In Coley, the Sixth Circuit determined that the plaintiff’s Fourteenth Amendment rights were violated because the defendant in question “chose to act in a manner that Plaintiffs plausibly allege was the product of frustration and anger, designed to punish and cause harm rather than a good faith effort to maintain discipline.” Coley, 799 F.3d at 540–41. Although the plaintiff “admittedly began to ‘squirm around’ and struggle, at the point [the defendant] choked him [, the plaintiff] had been placed on the bed, handcuffed to it, and was surrounded by multiple
officers.” Id. at 541. “In that situation, force as extreme as a chokehold was excessive and impermissible, and by the point [the defendant] heard [the plaintiff] choke and gurgle and another officer urged [the defendant] to release the chokehold, [the defendant]'s conduct was clearly objectively unreasonable.” Id. Plaintiff Rayford insists that Heins was the aggressor, not Lavonte, yet curiously does not dispute the Defendants’ Undisputed Material Facts section (apart
from the date of the incident).

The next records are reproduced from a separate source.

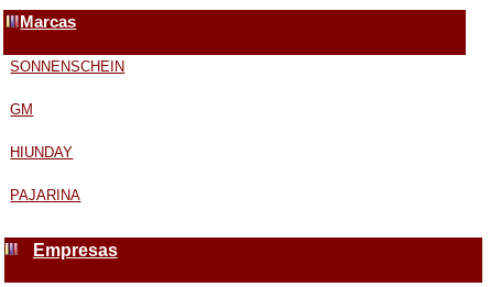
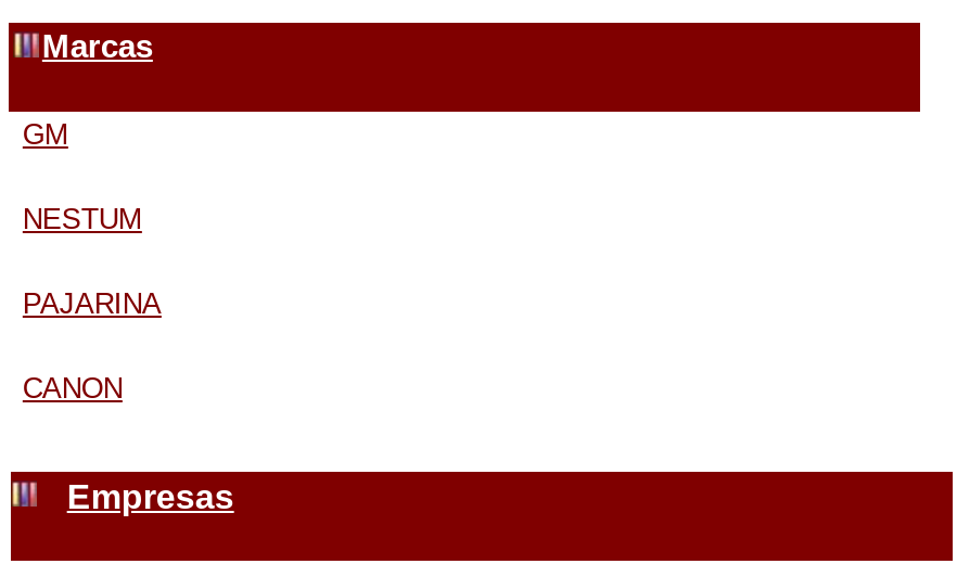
[10,58,125,74] SONNENSCHEIN -> none
moved [10,101,33,117] -> [23,117,68,150]: GM
[10,144,73,160] HIUNDAY -> [23,202,142,234] NESTUM
moved [10,186,81,203] -> [23,287,161,319]: PAJARINA
none -> [23,371,122,404] CANON

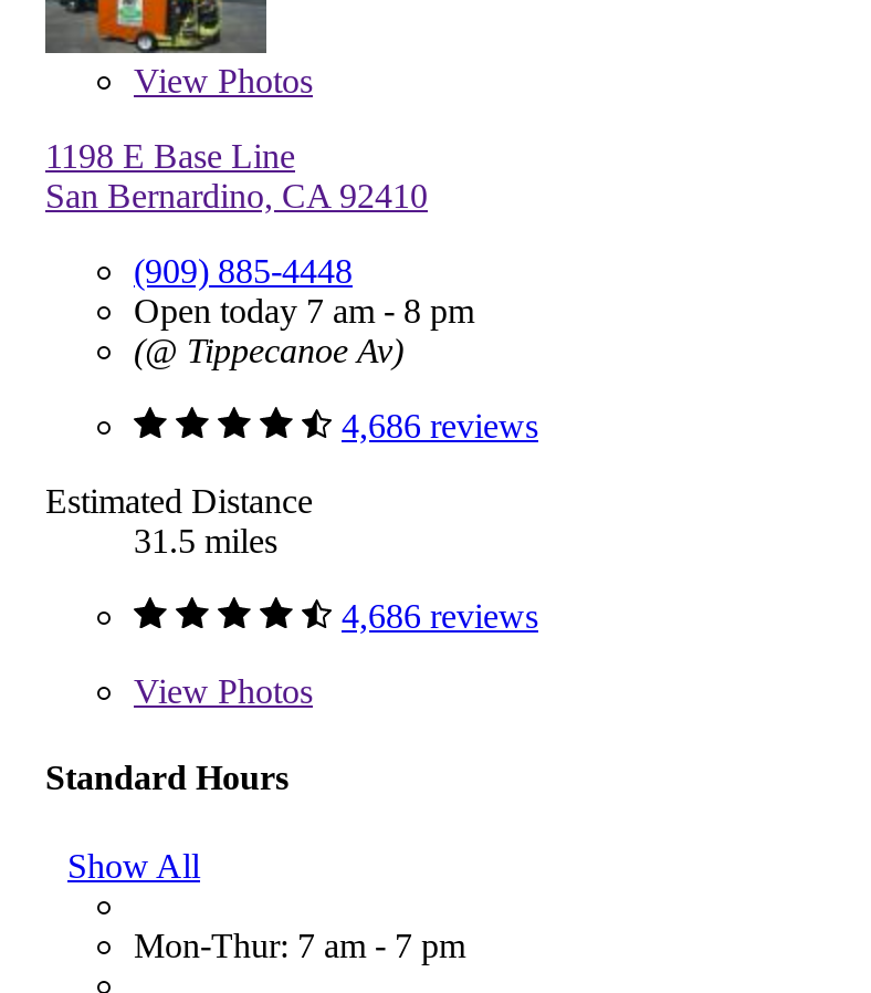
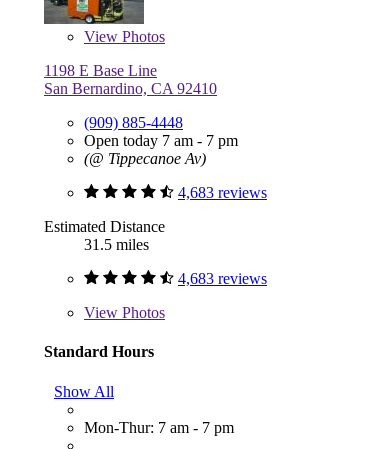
[134,292,474,330] Open today 7 am - 8 pm -> [84,132,238,149] Open today 7 am - 7 pm
[342,407,538,445] 4,686 reviews -> [178,184,267,201] 4,683 reviews
[342,597,538,635] 4,686 reviews -> [178,270,267,287] 4,683 reviews

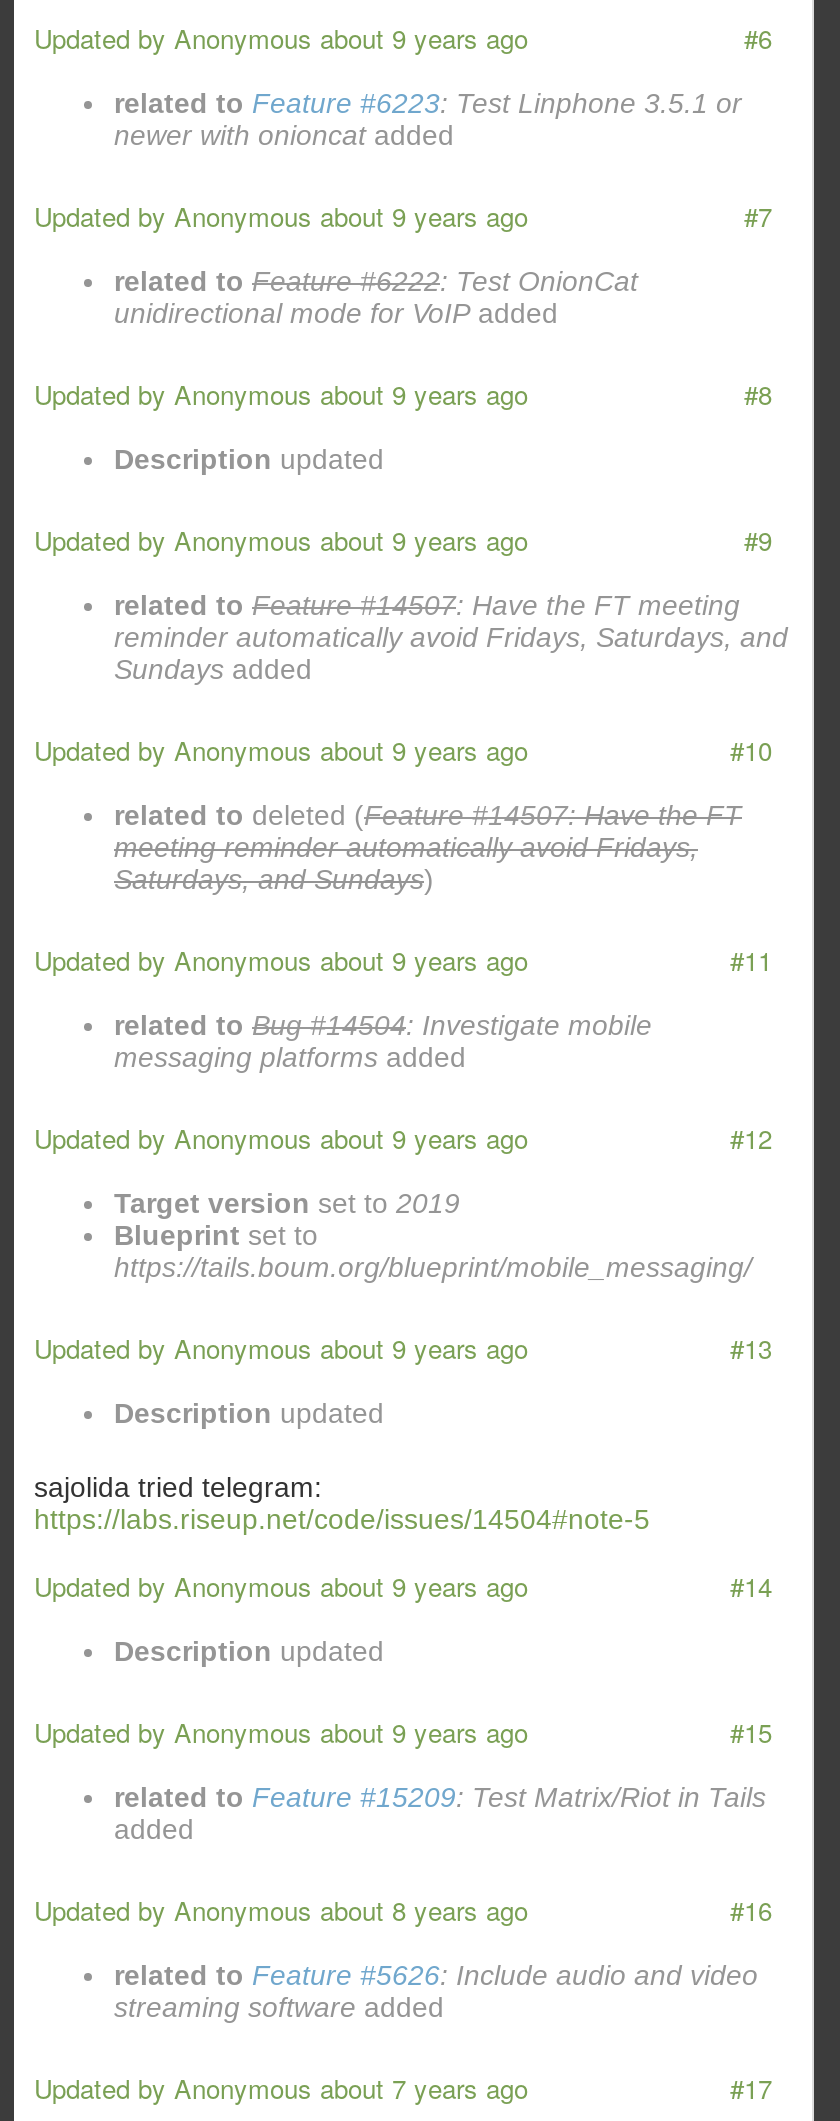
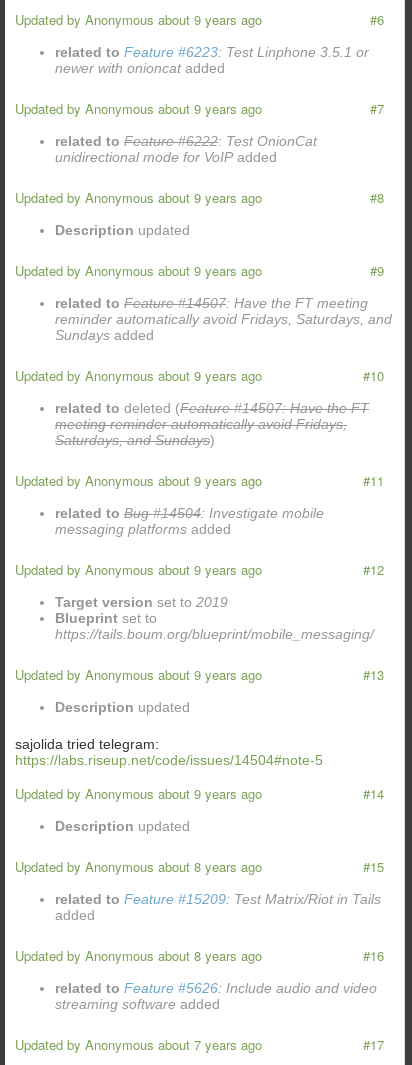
[34,1712,528,1750] Updated by Anonymous about 9 years ago -> [15,857,262,876] Updated by Anonymous about 8 years ago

She does not dispute that Heins intentionally restrained Lavonte (whether the towel was removed from his head in advance of the restraint or not). Even so, Plaintiff Rayford must demonstrate that “a reasonable person would recognize that the use of force was objectively unreasonable under the circumstances.” Kemp v. Fulton County, 27 F.4th 491, 496 (7th Cir. 2022) (citing Kingsley, 576 U.S. at 396–97). Considering the above, this Court holds that there is a genuine issue of material fact that precludes summary judgment on this claim, based on the totality of the evidence and taking all of the facts in the light most favorable to Plaintiff
Rayford. Put another way, it is possible that a reasonable factfinder could determine that the force employed to restrain Lavonte was unreasonable and that Heins’s conduct was not objectively reasonable. For this reason, the excessive force claim against Defendant Heins survives the Defendants’ Motion for Summary Judgment. III. Failure to Intervene (Defendants Rider and Heins) The Seventh Circuit has identified the elements of a Fourteenth Amendment failure-to-protect claim as follows:
(1) the defendant made an intentional decision regarding the conditions of the plaintiff's confinement; (2) those conditions put the plaintiff at substantial risk of suffering serious harm; (3) the defendant did not take reasonable available measures to abate the risk, even though a reasonable officer in the circumstances would have appreciated the high degree of risk involved, making the consequences of the defendant's inaction obvious; and (4) the defendant, by not taking such measures, caused the plaintiff's injuries.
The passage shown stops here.